Сегодня глаза твари светятся зелёным, молодым кислым крыжовником.

– Я не смогу прийти в следующее новолуние.

Ночь очень тёмная, топкая, небо все в тучах, тяжёлое и низкое, звёзд почти не видно. Но светлое лицо Ш.. твари словно бы сияет изнутри. Я вижу его гораздо отчетливей, чем хотелось бы.

– Почему? Договор нельзя нарушить, светлячок.

Даже его голос раз от раза утрачивает привычное свистящее шелестение, становится низким, чистым, как колокольный звон.
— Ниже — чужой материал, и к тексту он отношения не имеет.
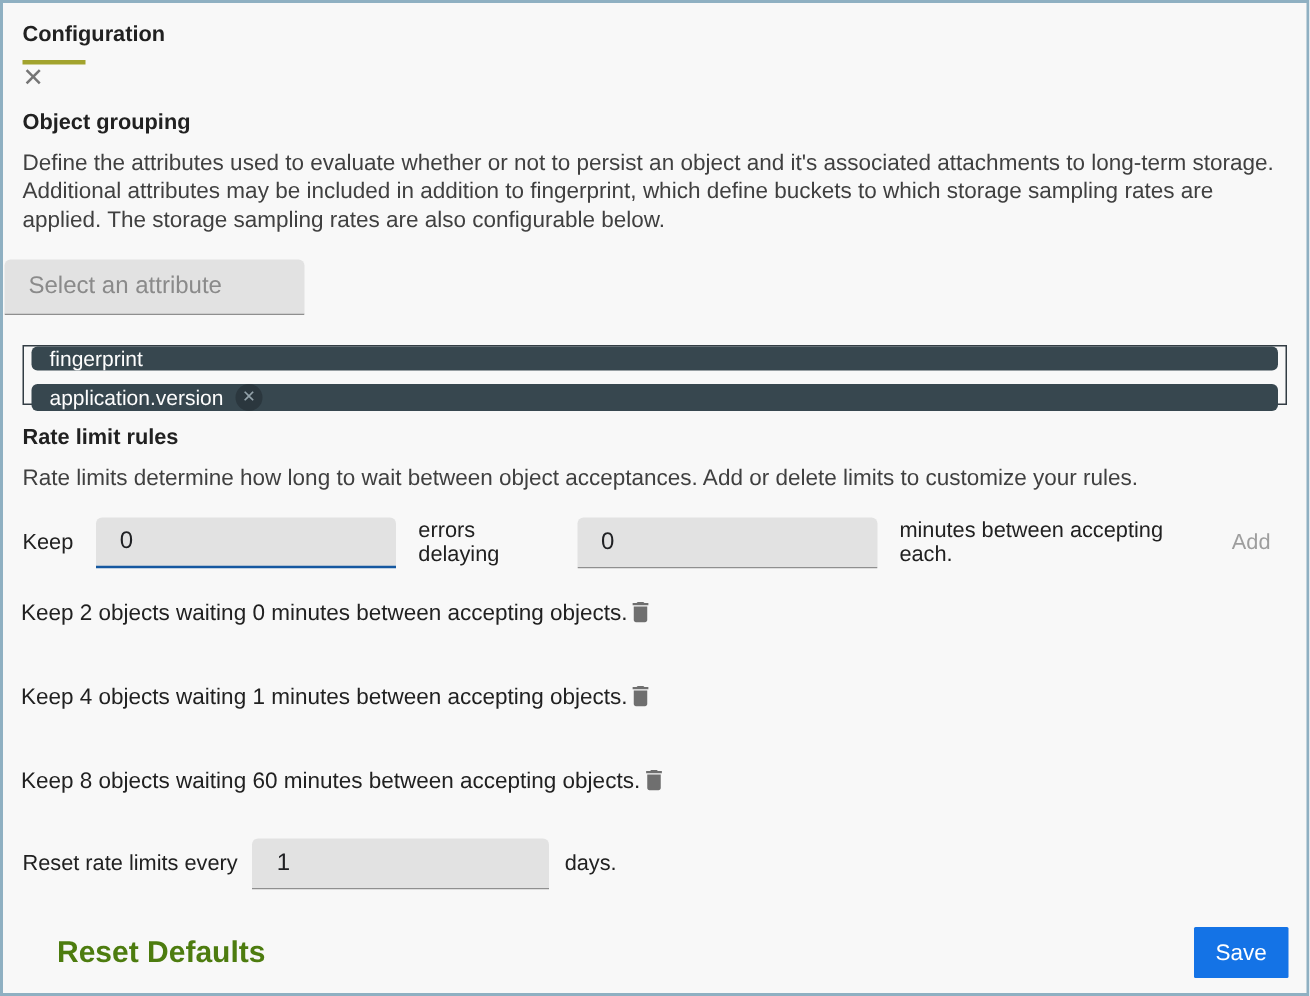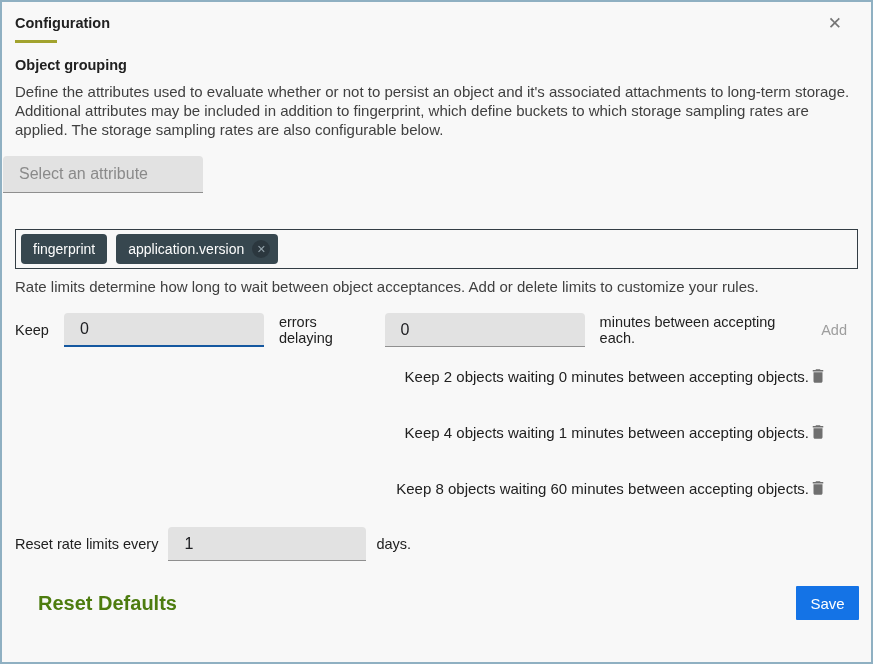--- a/index.html
+++ b/index.html
@@ -13,7 +13,7 @@
     color:#212121;
     overflow:hidden;
   }
-  .header{display:flex;justify-content:space-between;align-items:flex-start;padding:13px 29px 0 13px;}
+  .header{display:flex;justify-content:space-between;align-items:flex-start;padding:13px 29px 0 13px;flex-direction:column;}
   .title{font-size:14.5px;font-weight:bold;line-height:16px;}
   .title-underline{width:42px;height:3px;background:#a2a32e;margin-top:9px;}
   .close-btn{

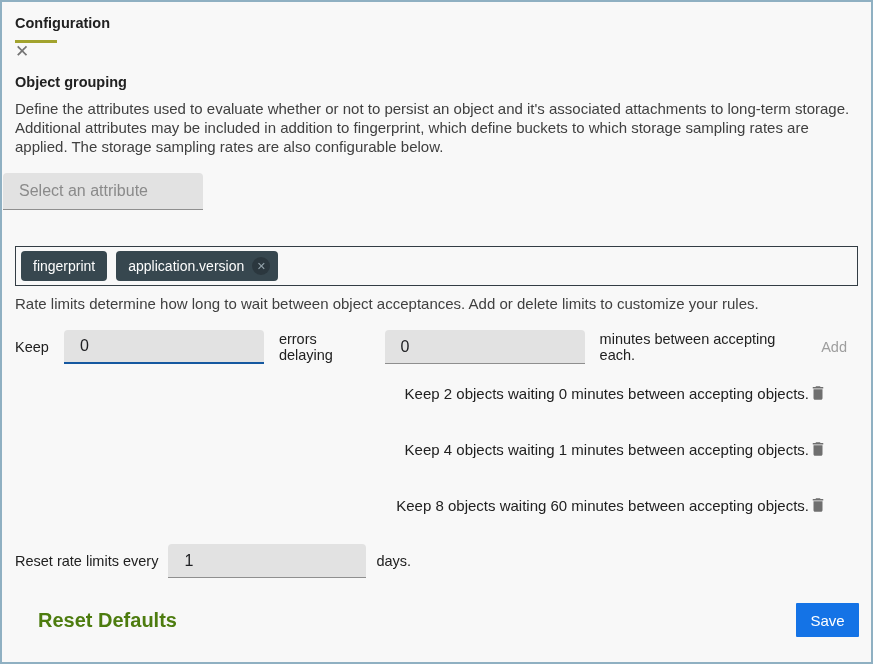--- a/index.html
+++ b/index.html
@@ -39,12 +39,13 @@
   .select-attr{display:block;margin:17px 13px 0 1px;width:200px;height:37px;}
   .chips-box{
     box-sizing:border-box;
-    margin:36px 13px 0 13px;
+    margin:20px 13px 0 13px;
     height:40px;
     border:1.5px solid #333d44;
-    display:flex;align-items:center;gap:9px;
+    display:flex;gap:9px;
     padding:0 5px;
     background:transparent;
+    flex-direction:column;
   }
   .chip{
     display:flex;align-items:center;gap:8px;

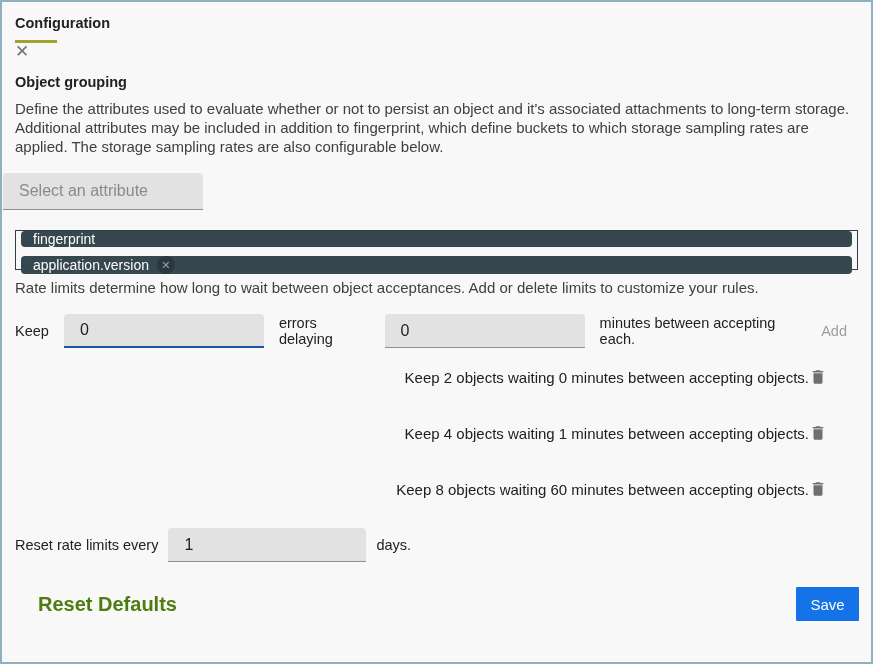--- a/index.html
+++ b/index.html
@@ -125,6 +125,7 @@
     </div>
   </div>
 
+  <div class="section-heading">Rate limit rules</div>
   <div class="section-desc">Rate limits determine how long to wait between object acceptances. Add or delete limits to customize your rules.</div>
 
   <div class="keep-row">

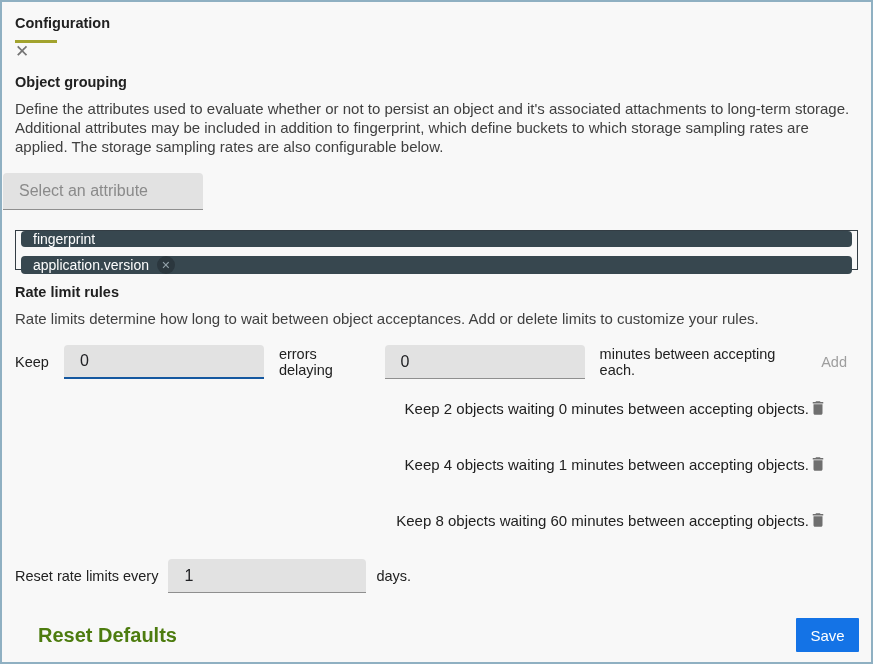--- a/index.html
+++ b/index.html
@@ -70,7 +70,7 @@
   .focused{border-bottom:2px solid #1558a0;}
   .add-label{color:#9e9e9e;font-size:14.5px;margin-left:3px;}
   .rule-row{
-    display:flex;align-items:center;justify-content:flex-end;
+    display:flex;align-items:center;justify-content:flex-start;
     height:56px;
     margin:0 44px 0 12px;
     font-size:15px;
– У нас будет праздник в деревне. Снеговица. Он идёт всю ночь. Раньше я считалась ребёнком, и меня на него не брали. Теперь я взрослая... взрослый человек и должна буду присутствовать вместе со всеми. Вся деревня соберется, я всю ночь буду на виду.

– Я смогу найти тебя, где бы и с кем ты ни была.

– А если кто-то увидит?

Говорю, и вдруг меня пронзает ужас. Кто-то может увидеть,узнать, и тогда... Кто-то мог увидеть уже сегодня, сообщить служителям, и уже завтра с утра за мной придут, и...

– Что случилось? – тьма сразу же считывает напряжение моего лица и тела. Когда-то она, задавая вопрос, оборачивалась вокруг меня черным вихрем, словно живой змееподобный смерч. В этом человеческом облике она... он обхватил мое лицо руками и слегка развернул к себе. Даже на ощупь не отличишь от человека. Кожа гладкая, мягкая... теплая. Только дыхания его я не ощущаю.

– За... связь, – я не сразу подобрала слово, – с такими, как ты, у нас убивают, Шей. Я видела, как казнили молодую девушку, её сожгли заживо. Это было ужасно, мерзко, жутко, и мне... страшно.

Ирония в том, что никому, кроме него, я не могу рассказать о своих чувствах. Только слова не подбираются. Они словно бы обессиленные, вялые, лысые, слабые. Никак не отражающие чувств слова.

– Никто не тронет тебя, светлячок. Никогда.

– Кто меня защитит, – горько говорю я. – Родители мои ничего сделать не смогут, у них нет денег, нет важных высокопоставленных родичей или знакомых, братья ещё дети. Кому есть дело до того, что я была всего лишь маленькой глупой девчонкой, по детской дурости заключившей договор с тварью из Серебряного царства?